··· Materials provided

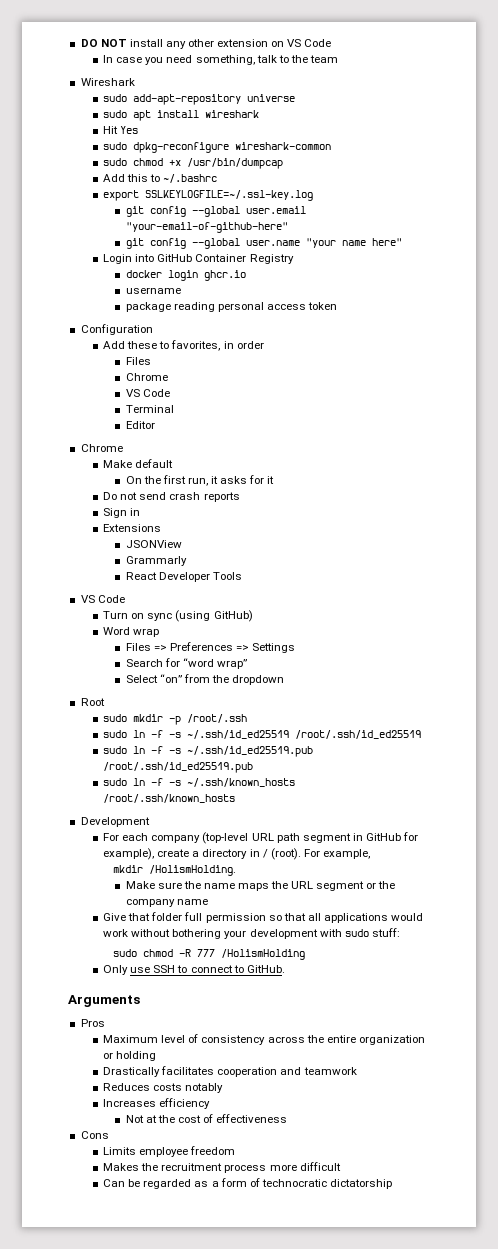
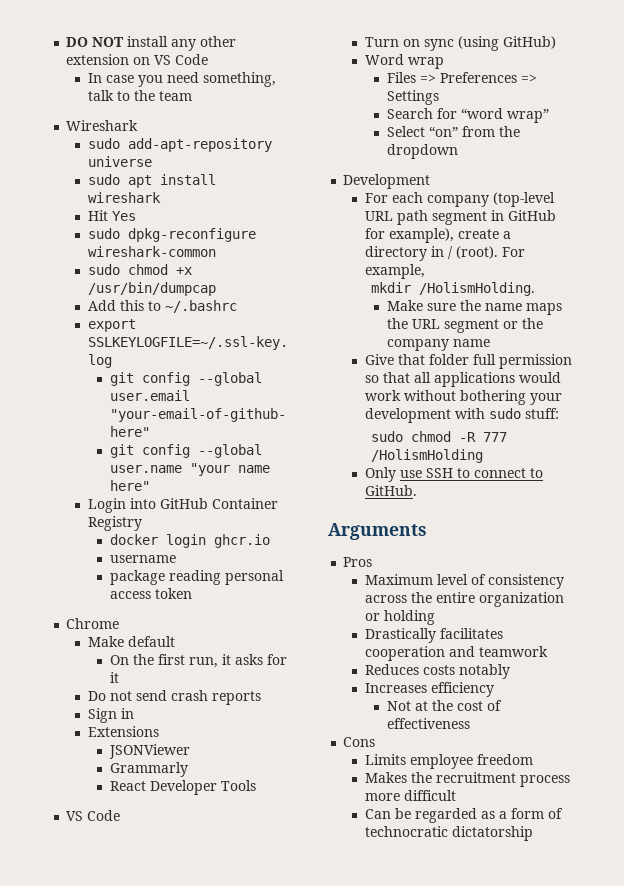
- Configuration
- Add these to favorites, in order
- Files
- Chrome
- VS Code
- Terminal
- Editor
- JSONView
+ JSONViewer
- Root
- sudo mkdir -p /root/.ssh
- sudo ln -f -s ~/.ssh/id_ed25519 /root/.ssh/id_ed25519
- sudo ln -f -s ~/.ssh/id_ed25519.pub /root/.ssh/id_ed25519.pub
- sudo ln -f -s ~/.ssh/known_hosts /root/.ssh/known_hosts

······

- **Exercise objective**
Copy each line of the material above exactly, but not the images.

- **Expected answer**
- Configuration
- Add these to favorites, in order
- Files
- Chrome
- VS Code
- Terminal
- Editor
- JSONView
+ JSONViewer
- Root
- sudo mkdir -p /root/.ssh
- sudo ln -f -s ~/.ssh/id_ed25519 /root/.ssh/id_ed25519
- sudo ln -f -s ~/.ssh/id_ed25519.pub /root/.ssh/id_ed25519.pub
- sudo ln -f -s ~/.ssh/known_hosts /root/.ssh/known_hosts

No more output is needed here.